Reduce customer effort and improve customer experience
Last week, we considered the importance of teamwork and co-operation to ensure a customer centric journey. Equally important are customer focused processes to reduce customer effort and ensure a positive customer experience. In addition, staff need to be able to work with the processes to provide excellent service.
Let’s look at what happens when that isn’t the case and processes work against the customer and the company providing the service.
When process is a barrier to customer satisfaction
I just had a very long call with Ticketmaster, having bought tickets as a gift for a family member desperate to see a much loved band who don’t often gig in the UK.
It turns out the person who buys the tickets has to attend the event; presumably an attempt to discourage touts and high priced ticket resales. This all sounds very sensible, but judging from social media, this creates a huge issue when gifting tickets to another family member or friend.
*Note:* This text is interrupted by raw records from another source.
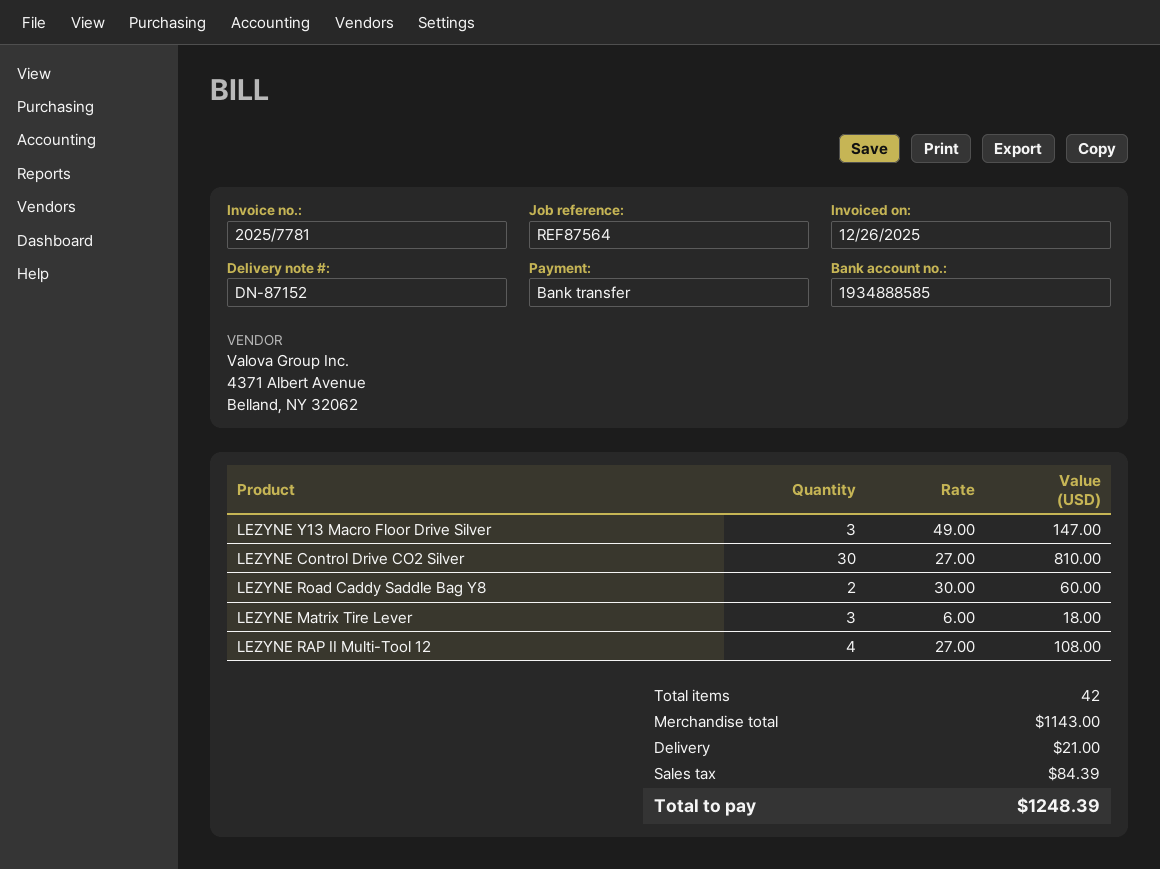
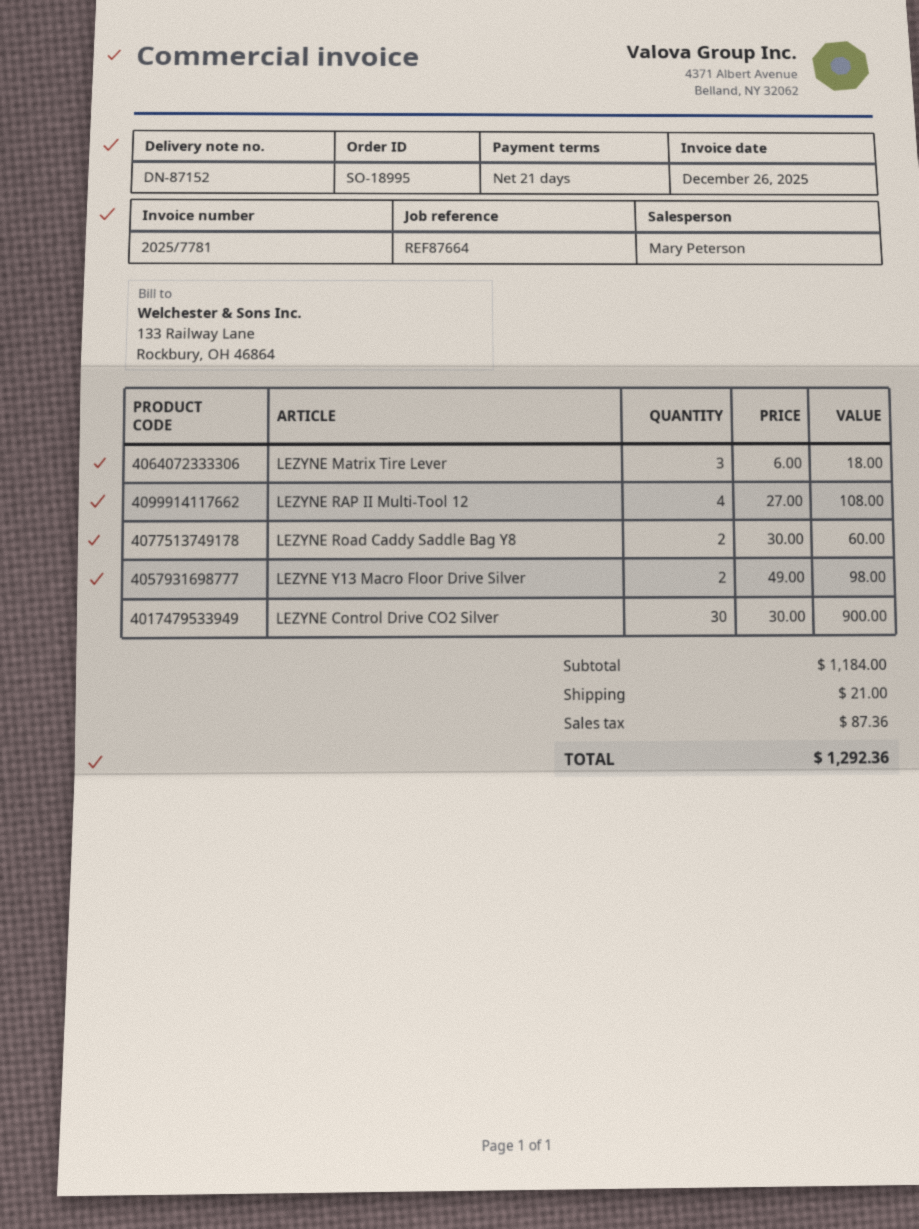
reference: REF87564 -> REF87664
LEZYNE Y13 Macro Floor Drive Silver: 3 x 49.00 = 147.00 -> 2 x 49.00 = 98.00
LEZYNE Control Drive CO2 Silver: 30 x 27.00 = 810.00 -> 30 x 30.00 = 900.00
subtotal: 1143.00 -> 1184.00
tax: 84.39 -> 87.36
total: 1248.39 -> 1292.36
The call was a roller coaster of upset, accusation, threats, and finally a fix. However, the fix was to cancel and re-buy the tickets using the attendee’s card for whom the tickets were a gift. Kinda ruins the surprise, right? And doubles the effort.
I uncovered that the issue was created by the band choosing to stipulate the purchaser must attend. But Ticketmaster are the ones taking the brunt of the backlash. Therefore anyone assessing Ticketmaster would see some pretty poor scores and comments based on the issue. Is that fair and should the call handlers be penalised for a process issue out of their control?
Identifying process issues
It brings to mind that it’s important when designing a VoC or CSaT programme that you need to take account of the outside influences when designing the programme and interpreting the results. We’d recommend a Customer Journey Mapping session to hone the programme and ensure staff aren’t penalised for what they can’t control.
Here at Beehive, our first step in any programme is an immersion session to we get to know the business and understand what is being measured and why. We look at what the kinks in the road might be and what will be done with the results. It’s an important part of the process to ensure a well-considered end programme that staff will respect and will understand is there to help them and the business.
Creating customer focused processes
As for the original issue, a simple fix would be to have asked the ticket purchaser at the point of purchase to tell the seller who will be attending. I’m sure the effort to get that put into the system is more than I imagine, but as more and more bands want to stop touts and overpriced resales, a fix like this needs to be introduced.
Postscript to this: tickets sorted, purchase remade but we were charged twice! Now, that IS on Ticketmaster!